Reduction and Identification for Hybrid Dynamical Models of
University of California - Berkeley
Department of Electrical Engineering & Computer Science
Friday, March 22, 2013
3:30 – 4:30 pm
1500 EECS (Open to the Public)
ABSTRACT: Dynamic interaction between an agent and an environment inevitably involves intermittent contact for instance between limbs and terrain, hands and objects, or multiple coordinating agents. The hybrid dynamical system that models this interaction is complex, generally comprised of combinatorial numbers of discrete operating modes corresponding to the nonlinear dynamics of distinct contact configurations. Drawing inspiration from biological locomotion, we focus on rhythmic interactions that may be encoded as periodic orbits in this hybrid system, and find simple and robust criteria for model order reduction of such behaviors.
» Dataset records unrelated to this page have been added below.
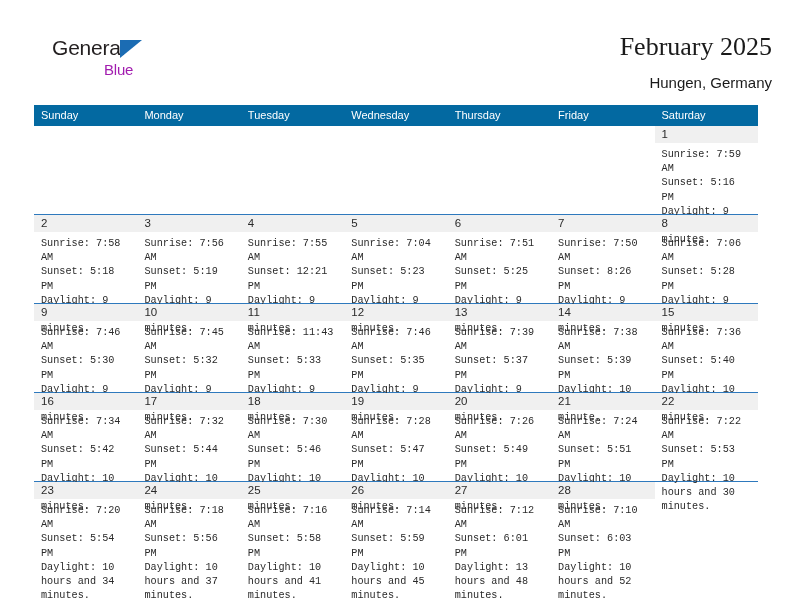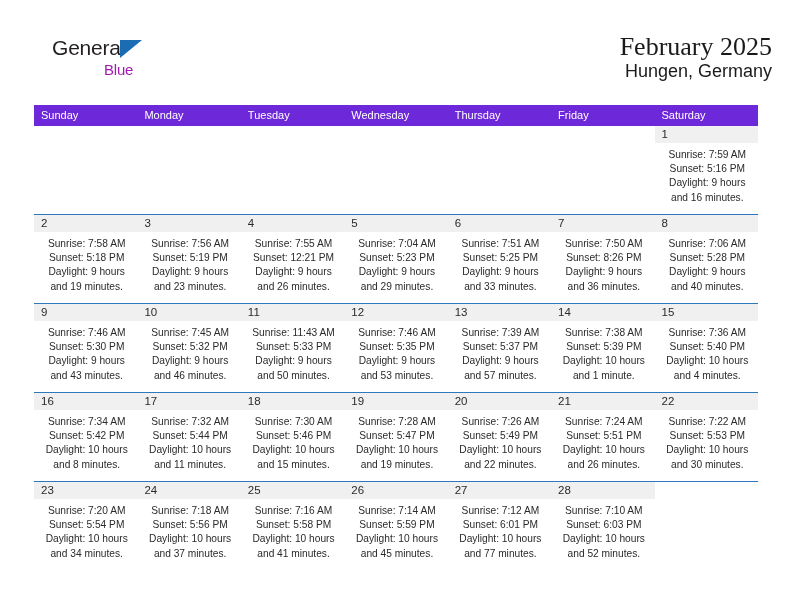"Hungen, Germany" .cal-subtitle { font-size: 18px -> 15px; margin: 0 0 0 0 -> 12px 0 0 0 }
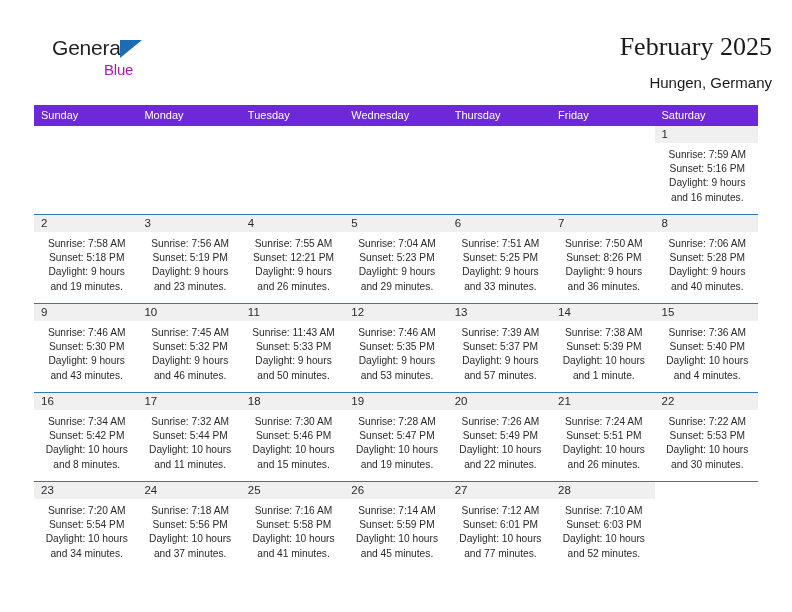"Sunday" .weekday-row th { background: #6d28d9 -> #0369a1 }
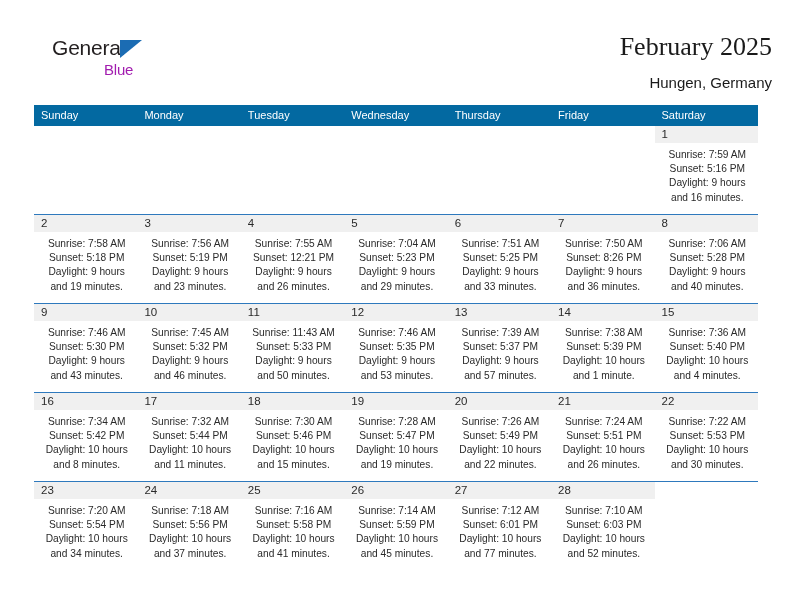"Sunrise: 7:59 AM" .cell-lines { font-family: Liberation Sans, sans-serif -> Liberation Mono, monospace; text-align: center -> none }
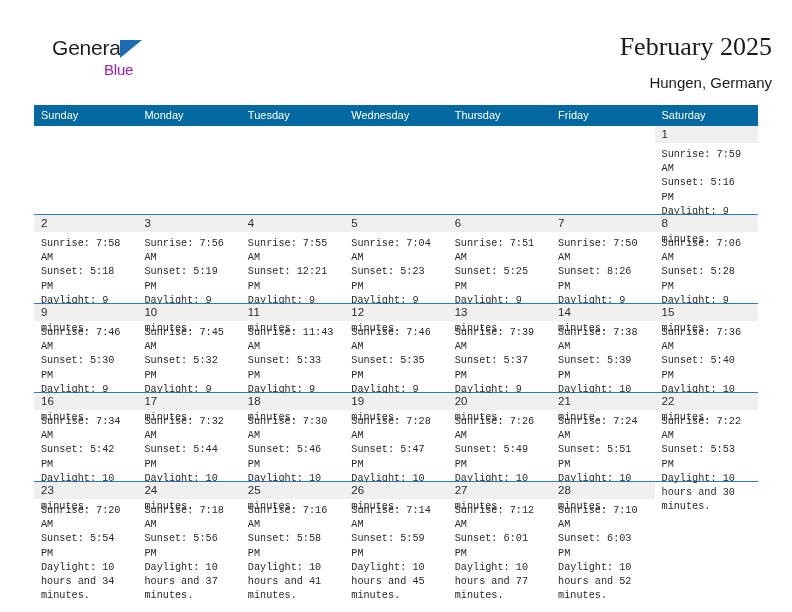"Daylight: 10 hours and 77" div { text: 10 hours and 77 -> 13 hours and 48 }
In particular, we show that the dynamics near a hybrid periodic orbit are generically approximated by an invariant subsystem that is equivalent to a classical dynamical system. The appearance of the reduced-order model enables the translation of identification tools from classical dynamical systems theory to the hybrid setting, providing a computational bridge between the efforts of biologists and engineers studying terrestrial locomotion.
Sam Burden is a PhD candidate in EECS at UC Berkeley advised by Professor Shankar Sastry. He studies locomotion and manipulation in robotics and biomechanics using novel tools from hybrid systems theory.